- _Exercise details_
Entries below include pictures. Output exactly the lines from the one with "border-bottom:1px solid #9a9a9a;" down to the one with "width:10px; height:10px; background:#d4d0c8;", both ends included, and leave the pictures out.

- _Recorded data_

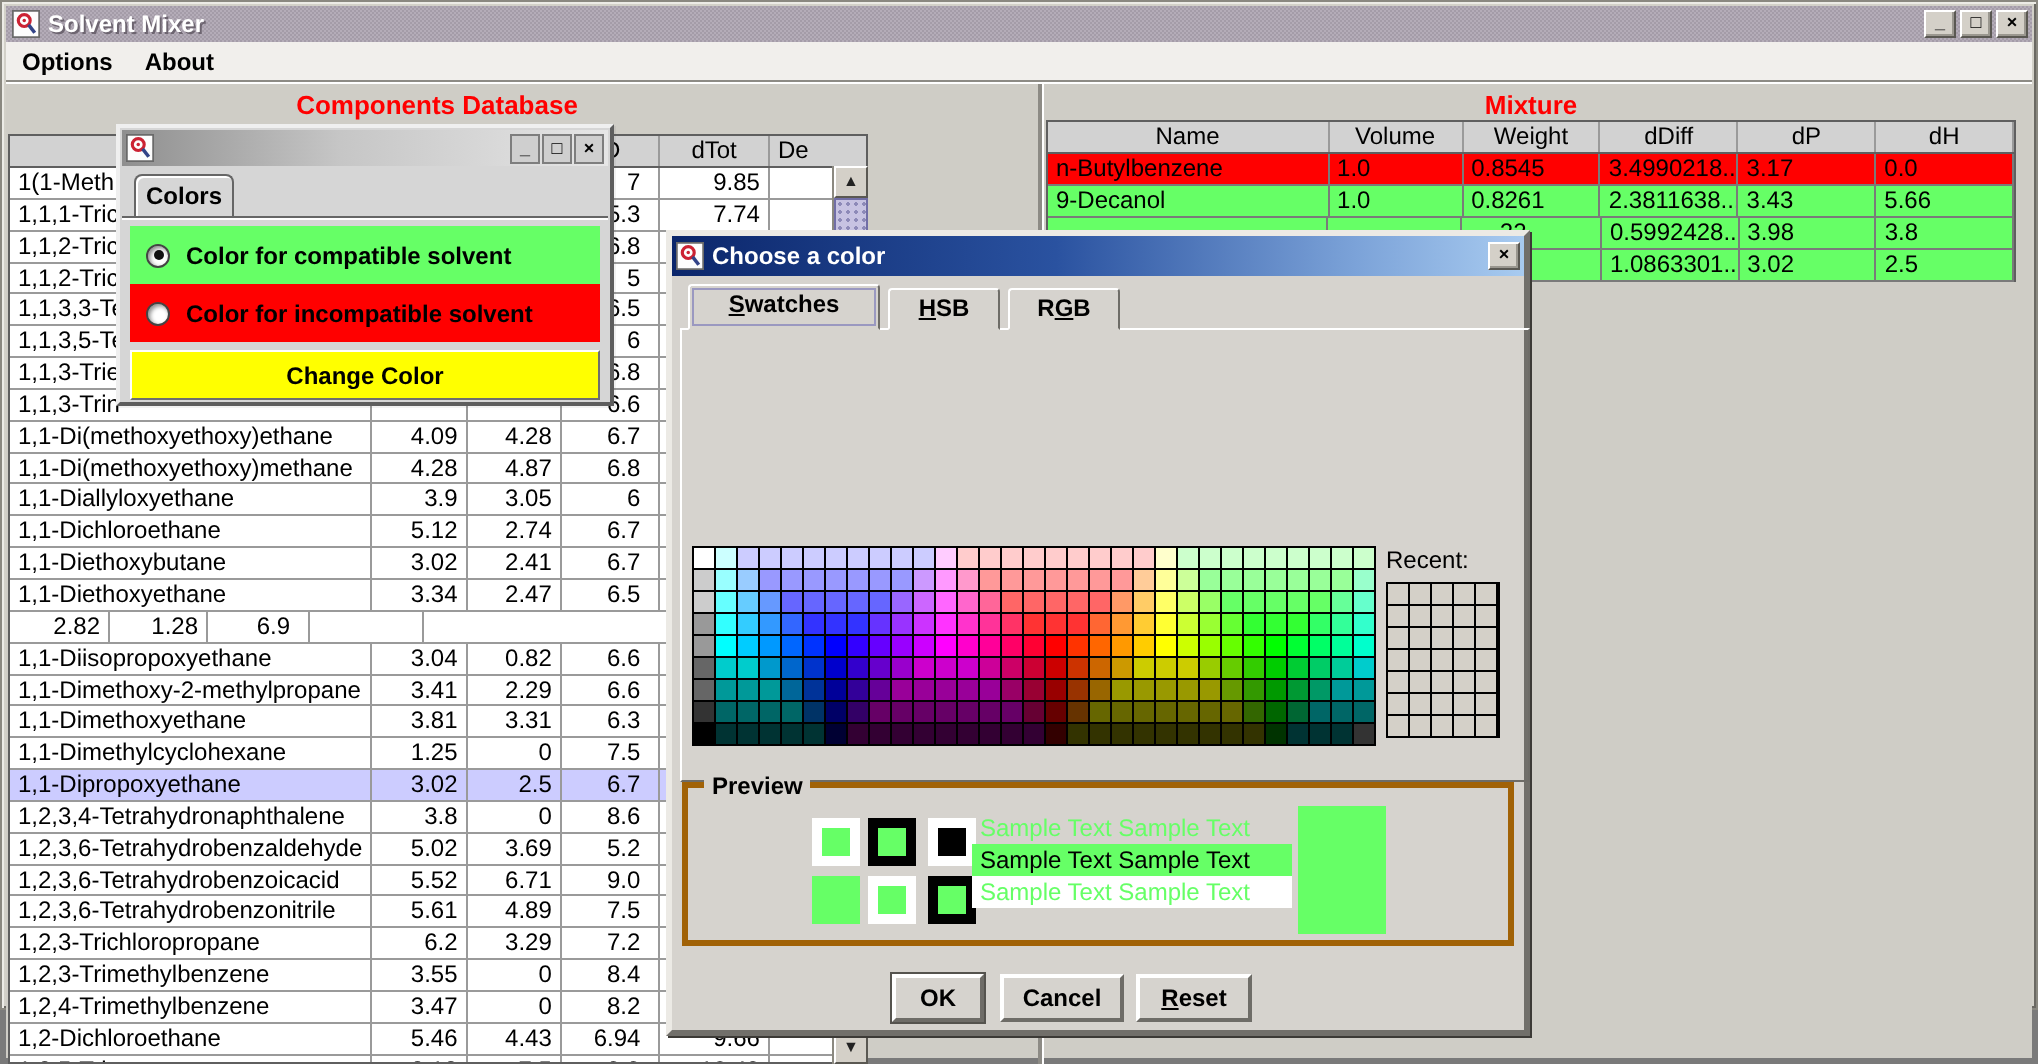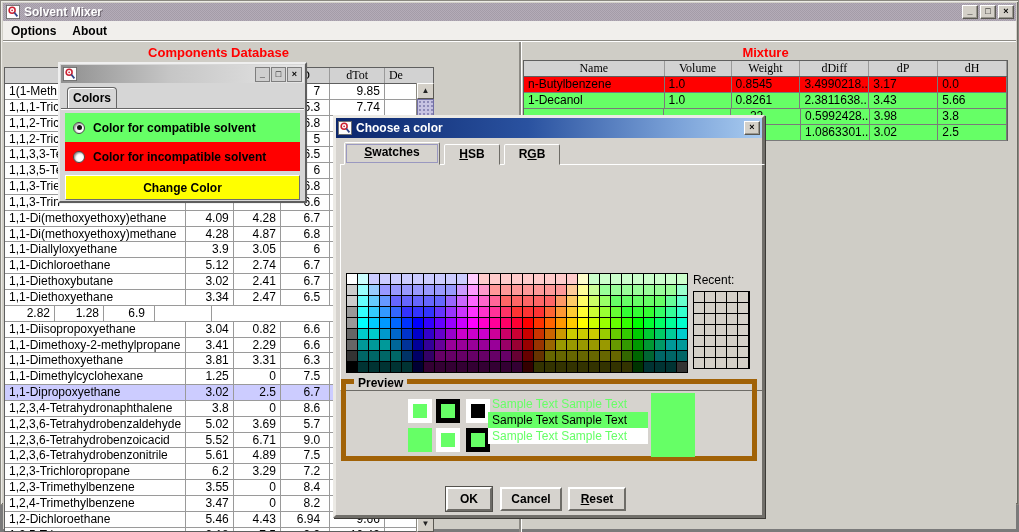--- a/index.html
+++ b/index.html
@@ -34,7 +34,7 @@
   .trow, .thead { display:flex; }
   .thead { background:#d2d2d2; border-bottom:1px solid #5f5f5f; }
   .cell { border-right:1px solid #9a9a9a; overflow:hidden; white-space:nowrap; padding:0 4px; line-height:15px; }
-  .thead .cell { line-height:14px;font-family:Liberation Serif, serif; }
+  .thead .cell { line-height:14px; }
   .trow { border-bottom:1px solid #9a9a9a; background:#fff; }
   .num { text-align:right; }
   .ctr { text-align:center; }

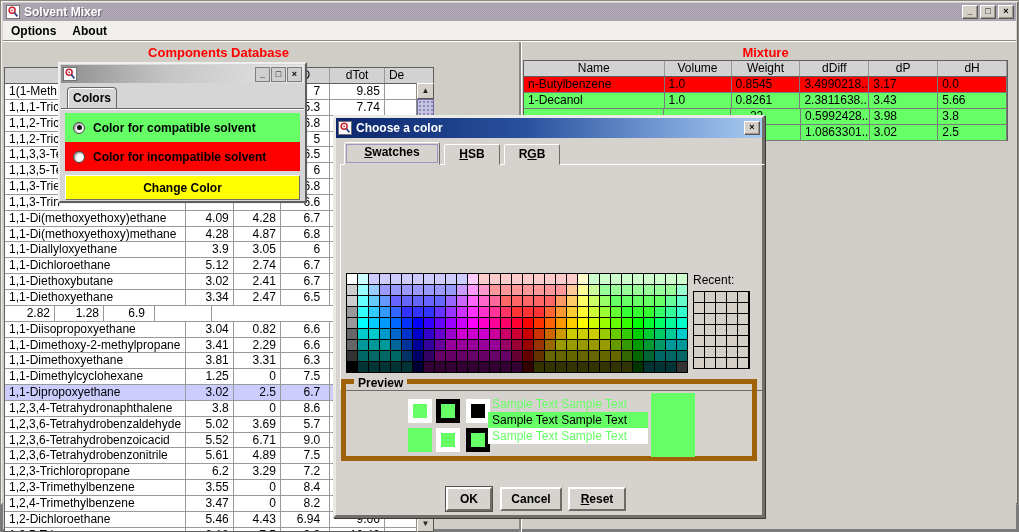--- a/index.html
+++ b/index.html
@@ -421,7 +421,7 @@
           <div class="cell m-dh" style="background: rgb(255, 0, 0); border-right-color: rgb(122, 122, 122);">0.0</div>
         </div>
         <div class="trow" style="border-bottom-color: rgb(122, 122, 122);">
-          <div class="cell m-name" style="background: rgb(102, 255, 102); border-right-color: rgb(122, 122, 122);">1-Decanol</div>
+          <div class="cell m-name" style="background: rgb(102, 255, 102); border-right-color: rgb(122, 122, 122);">9-Decanol</div>
           <div class="cell m-vol" style="background: rgb(102, 255, 102); border-right-color: rgb(122, 122, 122);">1.0</div>
           <div class="cell m-wgt" style="background: rgb(102, 255, 102); border-right-color: rgb(122, 122, 122);">0.8261</div>
           <div class="cell m-dd" style="background: rgb(102, 255, 102); border-right-color: rgb(122, 122, 122);">2.3811638...</div>

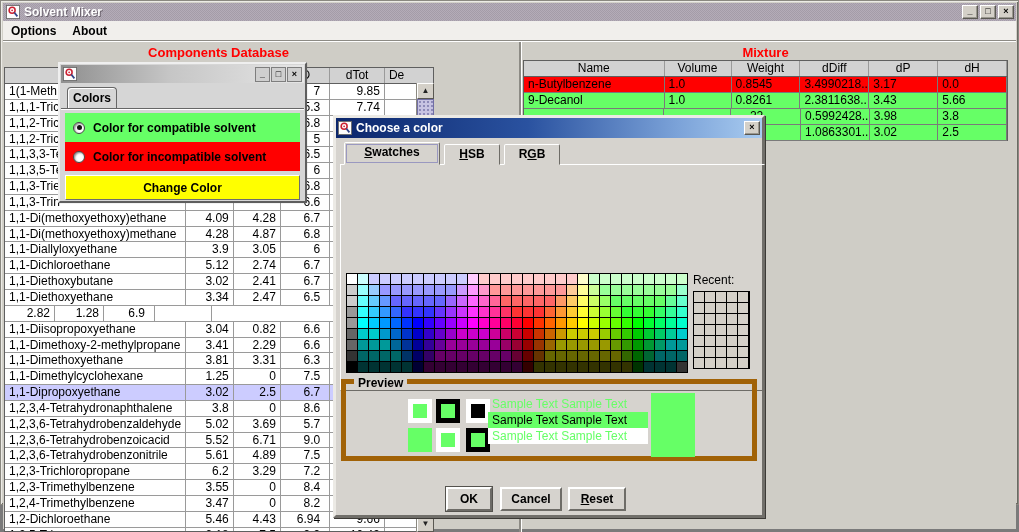--- a/index.html
+++ b/index.html
@@ -106,7 +106,7 @@
     grid-auto-rows:10px; gap:1px; background:#000; border:1px solid #000; width:57px; }
   #recentgrid div { width:10px; height:10px; background:#d4d0c8; }
 
-  #preview { position:absolute; left:5px; top:261px; width:416px; height:82px; border:5px solid #a16207; }
+  #preview { position:absolute; left:5px; top:273px; width:416px; height:82px; border:3px solid #a16207; }
   #preview-label { position:absolute; left:8px; top:-8px; background:#d6d3ce; padding:0 4px; font-weight:bold; }
   .pv-sq { position:absolute; width:24px; height:24px; }
   .pv-in1 { position:absolute; inset:5px; } .pv-in2 { position:absolute; inset:8px; }

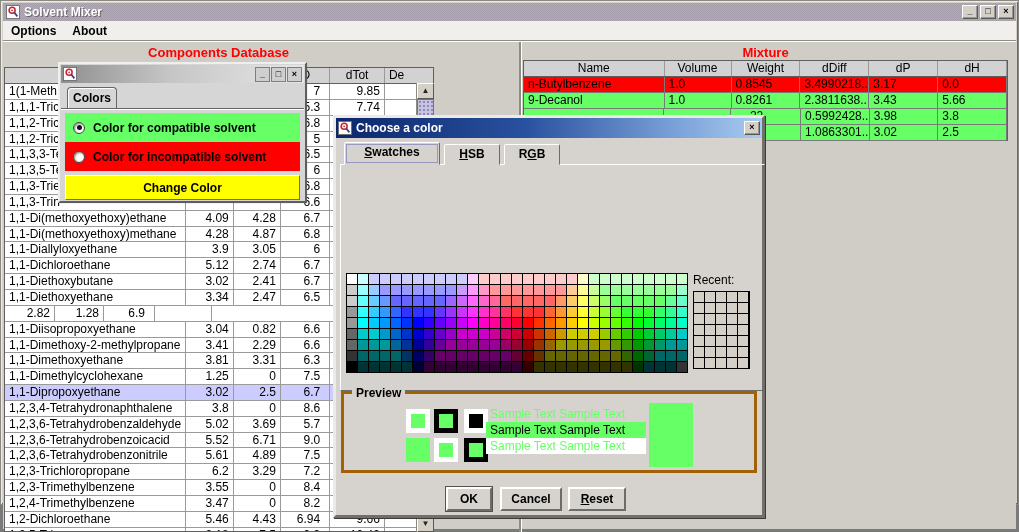--- a/index.html
+++ b/index.html
@@ -333,7 +333,7 @@
           <div class="cell k-name">1,2,3,6-Tetrahydrobenzaldehyde</div>
           <div class="cell k-c2 num">5.02</div>
           <div class="cell k-c3 num">3.69</div>
-          <div class="cell k-dd num">5.7</div>
+          <div class="cell k-dd num">5.2</div>
           <div class="cell k-dt num"></div>
           <div class="cell k-de"></div>
         </div>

- _Task output_
   .trow { border-bottom:1px solid #9a9a9a; background:#fff; }
   .num { text-align:right; }
   .ctr { text-align:center; }

--- a/index.html
+++ b/index.html
@@ -421,7 +421,7 @@
           <div class="cell m-dh" style="background: rgb(255, 0, 0); border-right-color: rgb(122, 122, 122);">0.0</div>
         </div>
         <div class="trow" style="border-bottom-color: rgb(122, 122, 122);">
-          <div class="cell m-name" style="background: rgb(102, 255, 102); border-right-color: rgb(122, 122, 122);">1-Decanol</div>
+          <div class="cell m-name" style="background: rgb(102, 255, 102); border-right-color: rgb(122, 122, 122);">9-Decanol</div>
           <div class="cell m-vol" style="background: rgb(102, 255, 102); border-right-color: rgb(122, 122, 122);">1.0</div>
           <div class="cell m-wgt" style="background: rgb(102, 255, 102); border-right-color: rgb(122, 122, 122);">0.8261</div>
           <div class="cell m-dd" style="background: rgb(102, 255, 102); border-right-color: rgb(122, 122, 122);">2.3811638...</div>

--- a/index.html
+++ b/index.html
@@ -106,7 +106,7 @@
     grid-auto-rows:10px; gap:1px; background:#000; border:1px solid #000; width:57px; }
   #recentgrid div { width:10px; height:10px; background:#d4d0c8; }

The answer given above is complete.